Five minutes ago he would have been stunned by the immediate answer that sprang to his lips.
“Yes.” He tested the affirmation, felt his heart kick up a beat. “Yes. Absolutely.”
“Did you tell her?”
He shook his head. “Why would I? I didn’t even know till just now.” It simply hadn’t occurred to him to examine his feelings and recognize them for what they were. He’d been a playboy bachelor for so long, the proper way of doing things was foreign to him.
He didn’t think he’d ever said, I love you to any woman except his mom—and she’d dumped him off on strangers.
And since then he’d never met anyone he wanted to spend more than a few weeks with. He was rich and spoiled, he realized. Before, he could always hop in the plane and fly off somewhere if he got bored. His money meant he could play and have anybody and anything he wanted.
“Then I guess you didn’t have enough sense to ask her to stay? Offer her marriage? Because with a woman like Dora, you can’t offer anything less. You hurt her, Ethan. That look on her face as she walked out nearly tore my heart out. She’s the best thing that’s happened to any of us, and if you don’t recognize that—”
 
; “See if you can give Clay a hand with Katie,” he interrupted and charged out of the house, his heart pounding. He might not have been able to find the wherewithal to stop her from walking out the door, but he could darned well catch her, convince her to stay. Beg if need be.
He only had one burning goal as he ripped open the door and ran outside. He’d never anticipated tripping over a pile of suitcases strewn on the porch. As he tumbled down the porch steps, his mind grabbed on to a single image.
Dora.
Sitting on the porch steps, her head on her knees, her arms over her head, hands covering her ears.

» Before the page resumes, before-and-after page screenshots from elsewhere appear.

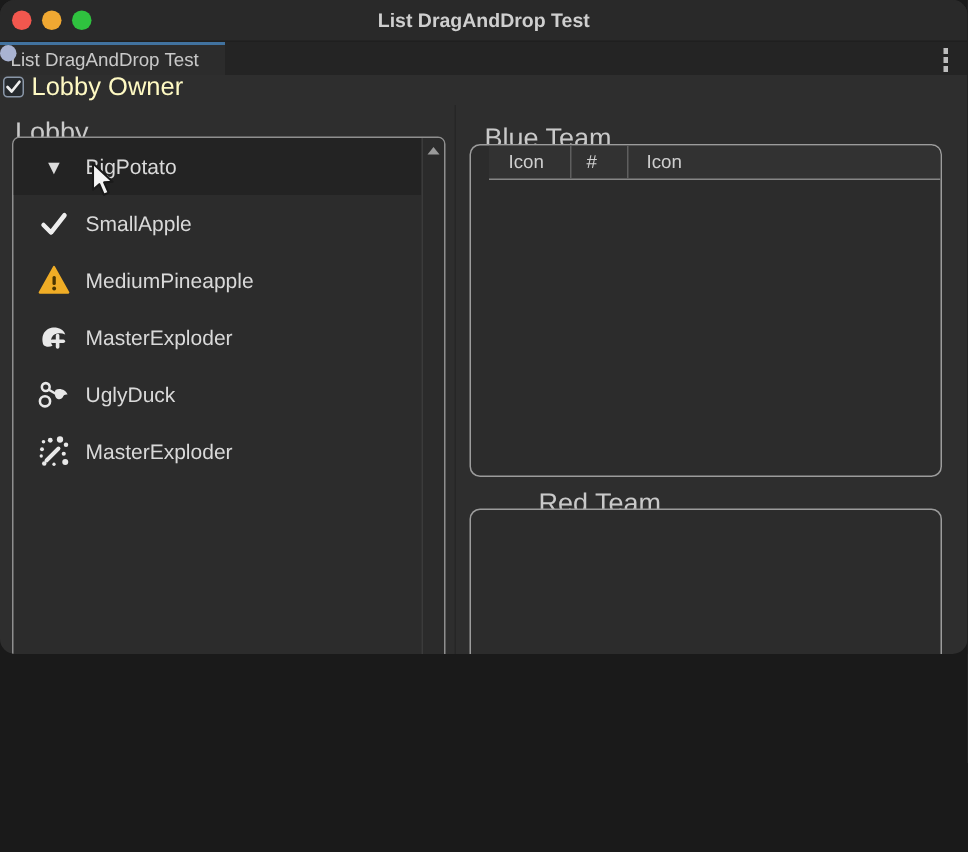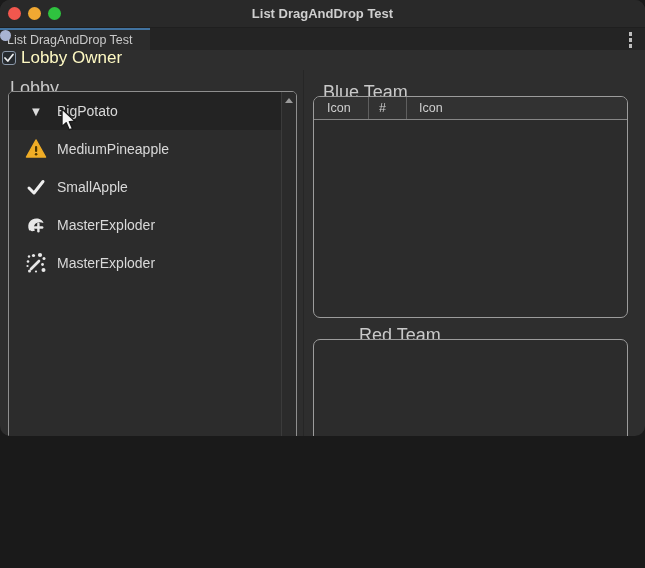"Icon" .team-box { padding-left: none -> 12px }
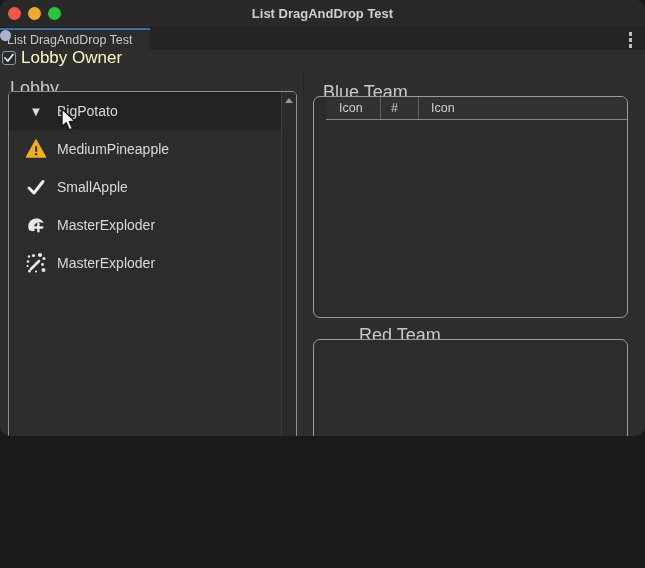"MediumPineapple" div.lobby-row { order: before "SmallApple" -> after "SmallApple" }
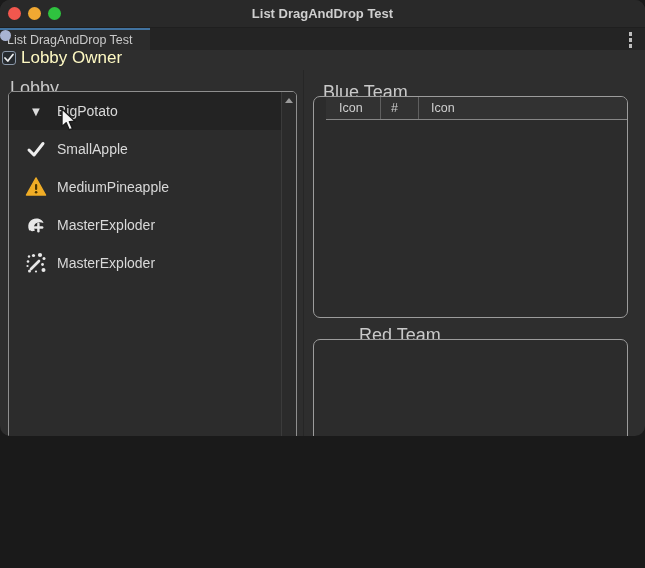"UglyDuck" div.lobby-row { html: none -> <div> <span> <svg> <circle></circle> <circle></circle> <line></line> <path></path> </svg> </span> <span>UglyDuck</span> </div> }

He picked himself up off the ground, wanted to shout with joy. It was just like his Dora to leave things strewn about, creating tripping hazards.
Instead, he just stood there, his chest swelling with emotion, his throat aching with it. Their eyes met and held. Hers were red rimmed and her cheeks were wet with tears.
He ought to be strung up by his toes for hurting her this way. For being such an idiot.
“I thought you left,” he said softly.
“I did.” She sniffed, and her voice hitched.
“But you’re still here,” he pointed out.
“My feet wouldn’t go any farther.”
His brows lifted. “How come?”
“They have this thing about going someplace if everything else in me doesn’t go along with them.”
“Your feet object?” He was a little confused, but that was nothing new around Dora. And she had such a charming way of confusing him.
“Yes.”
“What wasn’t going with them?”
“My heart. I left it here.”
Ah. He felt more confident now. “I suppose you expect me to give it back. Your heart, that is.”
She glared at him with hurt and accusation. “You already gave it back when you let me walk out the door.”
“I ought to be shot,” he said, but she obviously wasn’t paying attention.
“I know it’s pitiful, but I can’t help it. It doesn’t seem to matter that you don’t want my heart or my love.”
“But I do.”
She shook her head, stared at the toes of her sneakers. “I heard Katie crying. You just need somebody to care for her.”